Pangkalan Nyirih, jurnalpolisi.id
Rabu, 29 Juli 2026 – Pemerintah Desa Pangkalan Nyirih menggelar Pelatihan Pengolahan Sampah dan Limbah yang dilaksanakan pada Rabu (29/07/2026) mulai pukul 09.00 WIB di Aula Pertemuan Desa Pangkalan Nyirih. Kegiatan ini bertujuan untuk meningkatkan kapasitas masyarakat dalam mengelola sampah dan limbah secara tepat, sehingga dapat memberikan manfaat bagi lingkungan maupun perekonomian masyarakat.
Kegiatan tersebut dihadiri oleh Sekretaris Desa Pangkalan Nyirih, Fengki Novendri, yang mewakili Kepala Desa Pangkalan Nyirih, narasumber Ibu Elwati dari Kementerian Pertanian dengan jabatan Penyuluh Pertanian Mahir, peserta dari kelompok PKK, unsur masyarakat, serta Kelompok Tani Desa Pangkalan Nyirih. Sebanyak 20 orang peserta mengikuti pelatihan dengan penuh antusias.
Acara dipandu oleh sarwan acara di awali dengan menyanyikan Lagu Indonesia Raya.
Dalam sambutannya, Kepala Desa Pangkalan Nyirih yang disampaikan oleh Sekretaris Desa Fengki Novendri menyampaikan bahwa permasalahan sampah dan limbah merupakan tanggung jawab bersama yang memerlukan kepedulian seluruh lapisan masyarakat.
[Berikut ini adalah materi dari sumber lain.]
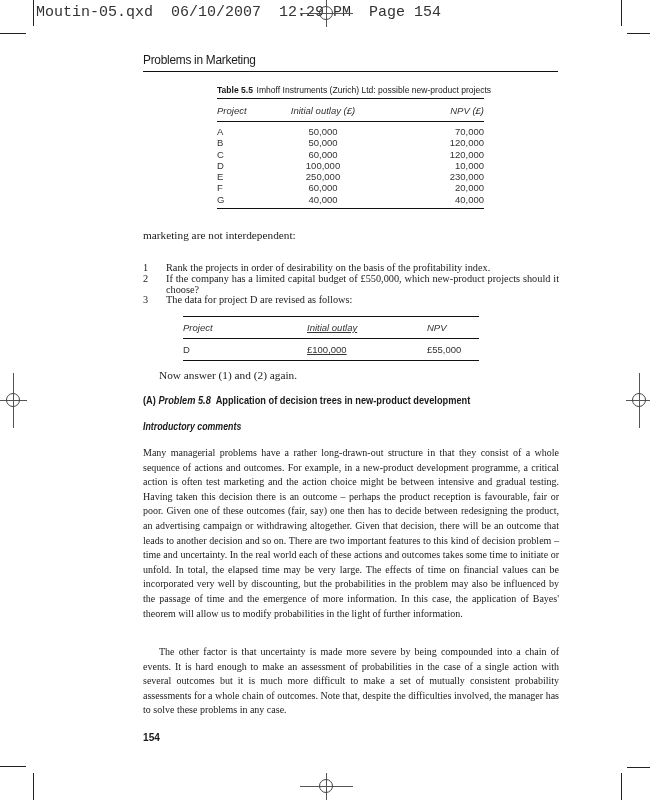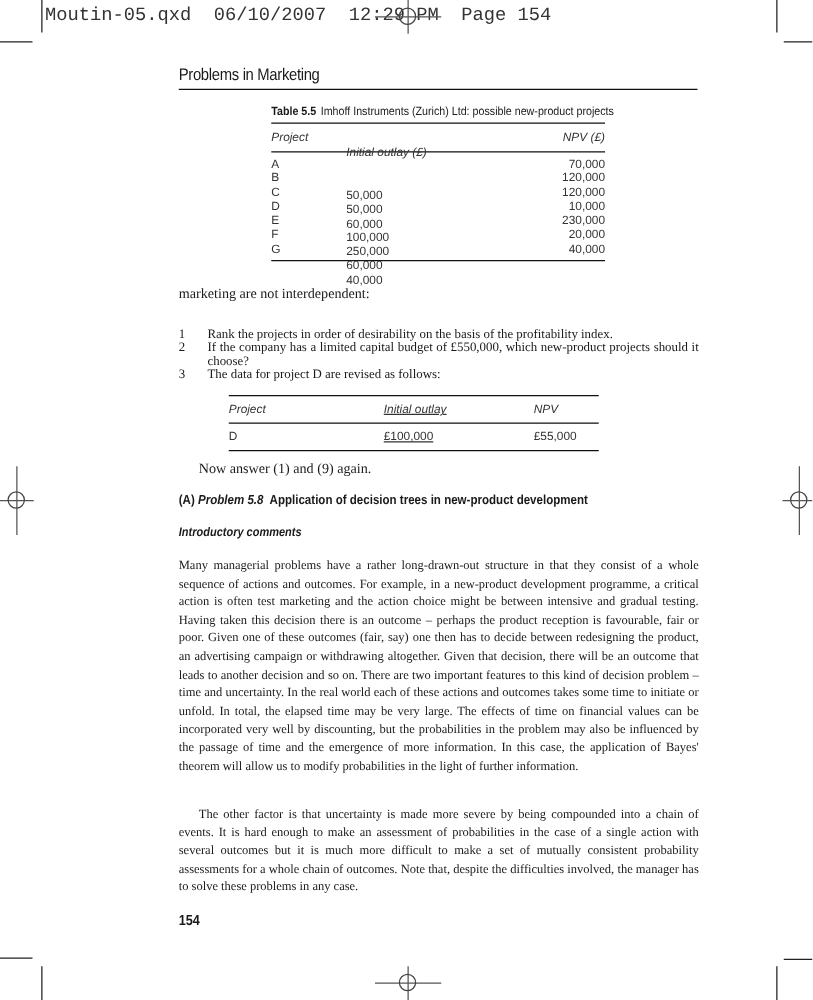"Initial outlay (£)" .t1 .c2 { margin-top: 25px -> none; text-align: left -> center }
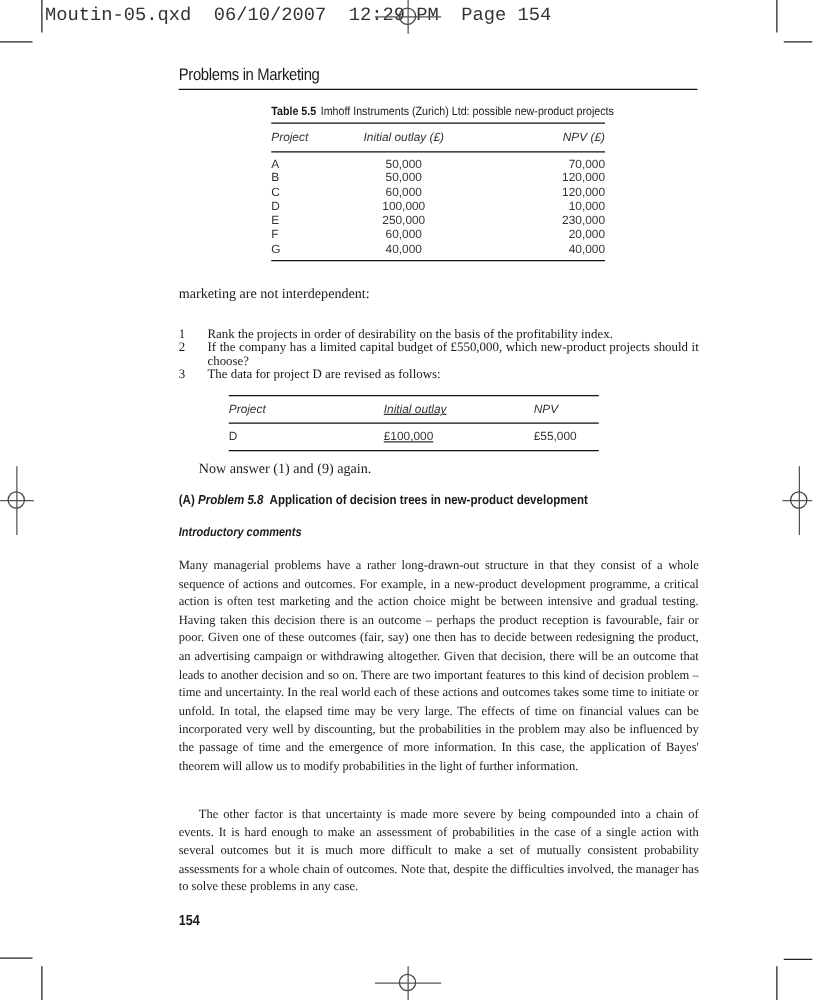"Now answer (1) and (9)" div.now { text: 9 -> 2 }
Oleh karena itu, Pemerintah Desa terus berupaya memberikan edukasi dan pembinaan kepada masyarakat melalui berbagai kegiatan pelatihan agar mampu mengelola sampah secara bijak dan berkelanjutan.
Beliau juga secara resmi membuka kegiatan pelatihan dan mengajak seluruh peserta untuk mengikuti materi dengan sungguh-sungguh serta menerapkan ilmu yang diperoleh di lingkungan masing-masing. Menurutnya, pengelolaan sampah yang baik tidak hanya menciptakan lingkungan yang bersih dan sehat, tetapi juga dapat memberikan nilai tambah melalui pemanfaatan limbah menjadi produk yang bermanfaat.
Pemerintah Desa Pangkalan Nyirih berharap kegiatan ini dapat meningkatkan pengetahuan, kesadaran, dan keterampilan masyarakat dalam mengelola sampah dan limbah secara tepat, sehingga mampu menciptakan lingkungan yang bersih, sehat, nyaman, serta bernilai ekonomis melalui pemanfaatan kembali sampah yang masih memiliki nilai guna. Selain itu, diharapkan masyarakat dapat menjadi pelopor dalam menjaga kebersihan lingkungan dan menerapkan pola hidup ramah lingkungan di tingkat keluarga maupun kelompok masyarakat.
Pada sesi penyampaian materi, narasumber Ibu Elwati menjelaskan pentingnya pengelolaan sampah organik dan limbah rumah tangga menjadi produk yang bermanfaat bagi pertanian. Salah satu materi yang dipraktikkan adalah pembuatan Pupuk Organik Cair (POC) dengan memanfaatkan bahan-bahan organik yang mudah ditemukan di sekitar lingkungan. Peserta diberikan penjelasan mengenai tahapan pembuatan, proses fermentasi, hingga cara penggunaan POC untuk meningkatkan kesuburan tanaman.
Suasana pelatihan berlangsung interaktif. Setelah praktik pembuatan Pupuk Organik Cair (POC), kegiatan dilanjutkan dengan sesi tanya jawab, di mana para peserta aktif menyampaikan pertanyaan dan berbagi pengalaman mengenai pengelolaan sampah serta penerapan pupuk organik di lahan pertanian maupun pekarangan rumah. Narasumber memberikan berbagai solusi dan penjelasan praktis yang dapat langsung diterapkan oleh masyarakat.
Kegiatan ditutup dengan sesi foto bersama sebagai bentuk kebersamaan dan komitmen seluruh peserta untuk terus mendukung upaya pelestarian lingkungan melalui pengelolaan sampah dan limbah yang baik. Pemerintah Desa Pangkalan Nyirih berharap pelatihan ini menjadi langkah awal dalam membangun masyarakat yang lebih peduli terhadap lingkungan serta mampu memanfaatkan limbah menjadi sumber daya yang bernilai guna dan bernilai ekonomi.